Sickle cell disease can be both physically and emotionally exhausting, and it can often put those living with it at odds with those around them. While the disease itself is out of your control, what you say and do (or don’t) can definitely have an impact on your sickle cell friend or family member. Here are five things you should never say to someone with sickle cell disease.
1) Don’t ask what I’m doing about my health
There are a number of stereotypes about people with sickle cell disease. It is important not to make assumptions about how any person, let alone someone living with sickle cell disease, has chosen to manage their health. Asking them what they are doing about their health can be seen as accusatory and judgmental. It makes it sound like you think they don’t have control over their situation, or worse yet that they aren’t healthy enough.
Sickle cell disease is an inherited blood disorder in which red blood cells change shape from a normal round shape into a rigid, sticky sickle shape. The cells become sticky because they contain hemoglobin S (HbS), instead of hemoglobin A (HbA). This defect causes red blood cells to break down prematurely and die sooner than normal red blood cells. The shortened lifespan of these cells causes anemia—which means there are fewer oxygen-carrying red blood cells in your body than normal.
2) The best way to help is being a great friend
If you have a friend or family member who has been diagnosed with sickle cell disease, there are many ways that you can offer your support. One of these is by learning more about sickle cell and how it affects individuals who live with it. Learning about disease including some common misconceptions and stigmas that surround it can help both of you develop a better understanding of what your loved one is going through. Below are five things that you should never say to someone with sickle cell disease
Don’t worry, I’m sure you’ll be fine. This may seem like an encouraging statement, but it isn’t true for everyone. While sickle cell disease may not be life-threatening in most cases, there are still serious risks involved and anyone living with it could suffer from complications such as stroke or kidney failure if they don’t take care of themselves properly.
Why don’t you just take painkillers? They work for me! There are painkillers available for people living with sickle cell disease; however, they do not work well for everyone because no two cases of SCD are exactly alike.
3) The best way to support me is by showing kindness
It’s amazing how kind people can be when they see someone in pain. That doesn’t mean that every time a person is suffering, you should say something. There are some things we wish people knew, but often people say insensitive things without even knowing it.
Here are some common blunders people make when talking to someone with sickle cell disease and some better alternatives. Sickle cell disease is an inherited blood disorder characterized by abnormal red blood cells (RBCs). These cells have an abnormally shaped sickle or crescent-shaped center. The irregular shape causes them to become sticky and clump together as they pass through small blood vessels. This makes it difficult for enough oxygen to reach body tissues.

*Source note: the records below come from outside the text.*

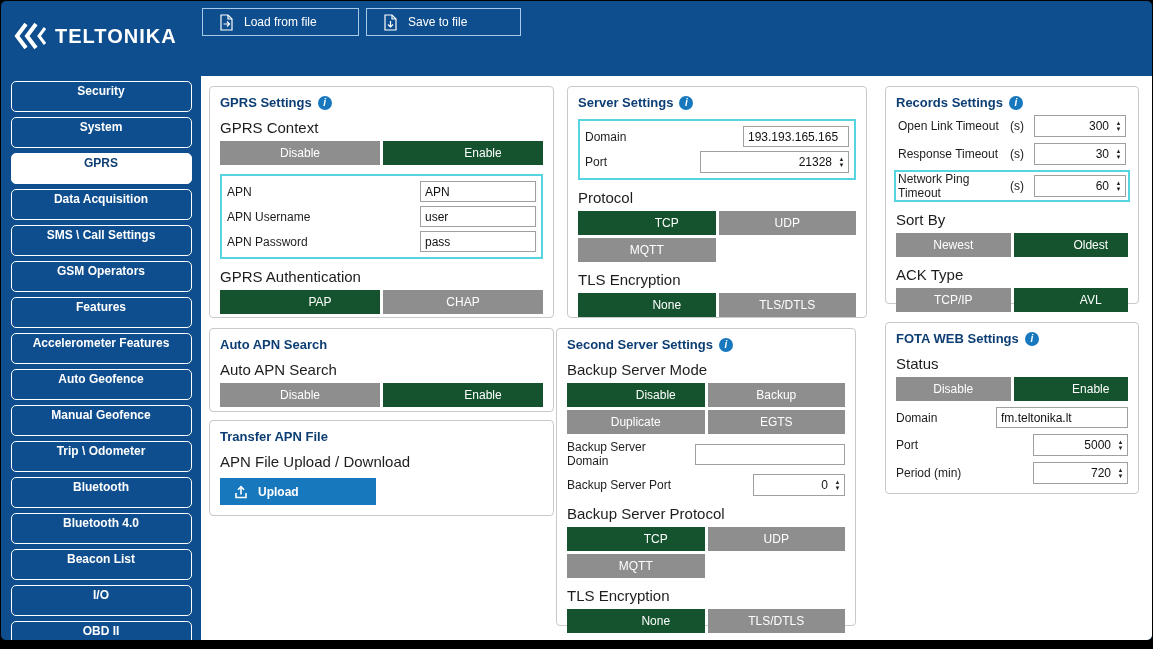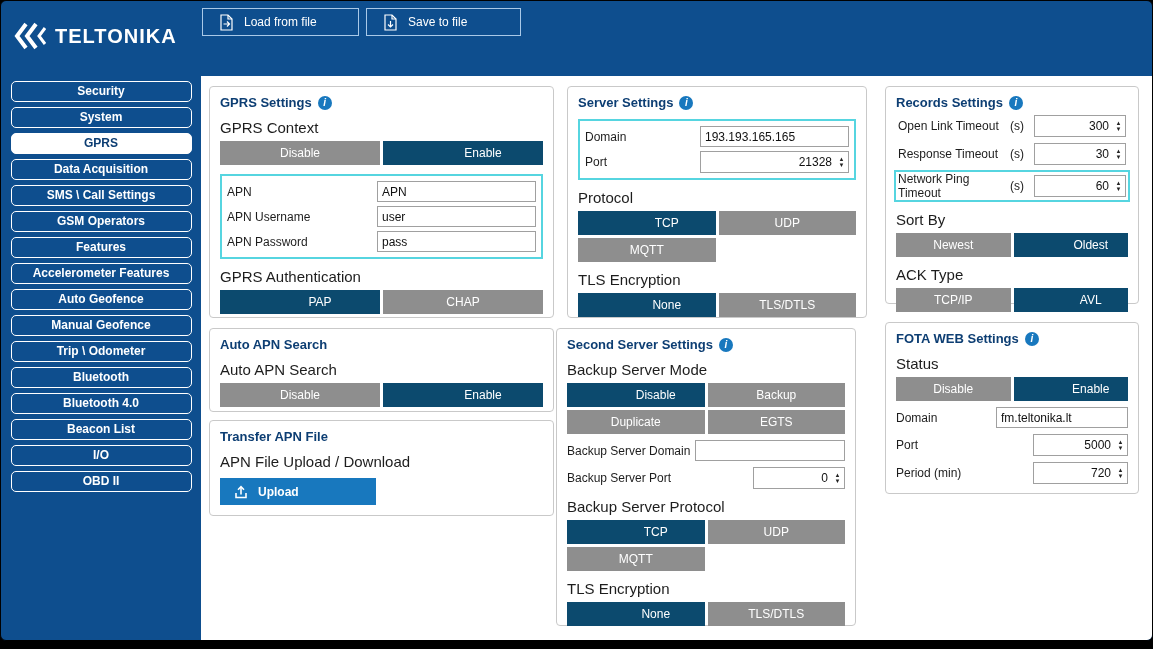"Security" .sitem { height: 21px -> 31px }
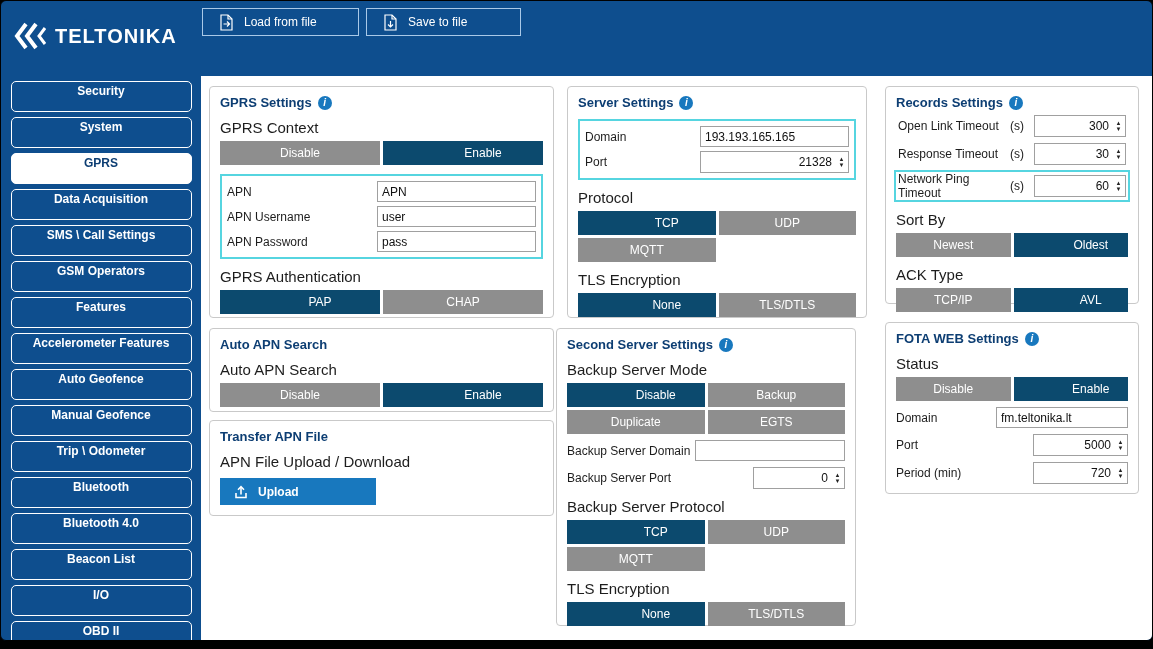"193.193.165.165" .tinput { margin-left: none -> 43px }
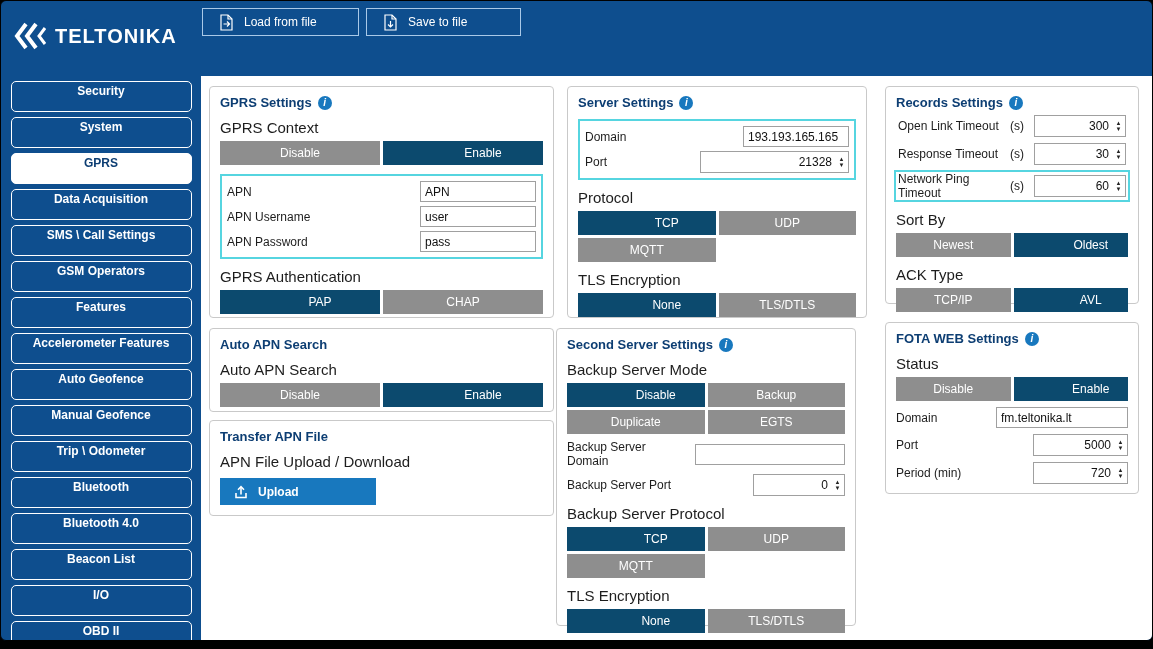"Enable" .tbtn.on { background: #0c4a6e -> #14532d }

4) Making jokes at my expense isn’t funny, it’s hurtful
It’s important for people living with sickle cell disease and their loved ones to know that joking about it isn’t funny. Humor is often a way of coping, but while making light of a serious condition may make some laugh in the moment, it can cause tremendous stress later on. People struggling to manage their disease don’t need your comments or jokes, they need your support and understanding.
They deserve you treating them like you would anyone else who has something serious going on in their life. The next time you feel compelled to crack a joke at someone’s expense, think twice. Is what you’re saying really worth putting someone through? Is there another way to say what you want without using hurtful words? If so, choose those words instead.
5) It doesn’t take much effort to be nice
all it takes is awareness. So next time you run into someone who has sickle cell disease, these are some things you should absolutely never say. Sickle cell anemia and other related conditions affect millions of people in North America alone.
Having a conversation about it is really not that complicated, and there are plenty of resources out there if you’re interested in learning more but before even trying to start that conversation, try thinking about what’s going on inside your brain.
Whether you know it or not, something goes through your head at first glance when you meet a person who has one of these conditions; while it might be harmless, it can also be hurtful without realizing. Remember that being considerate and aware go a long way: being nice isn’t exactly difficult!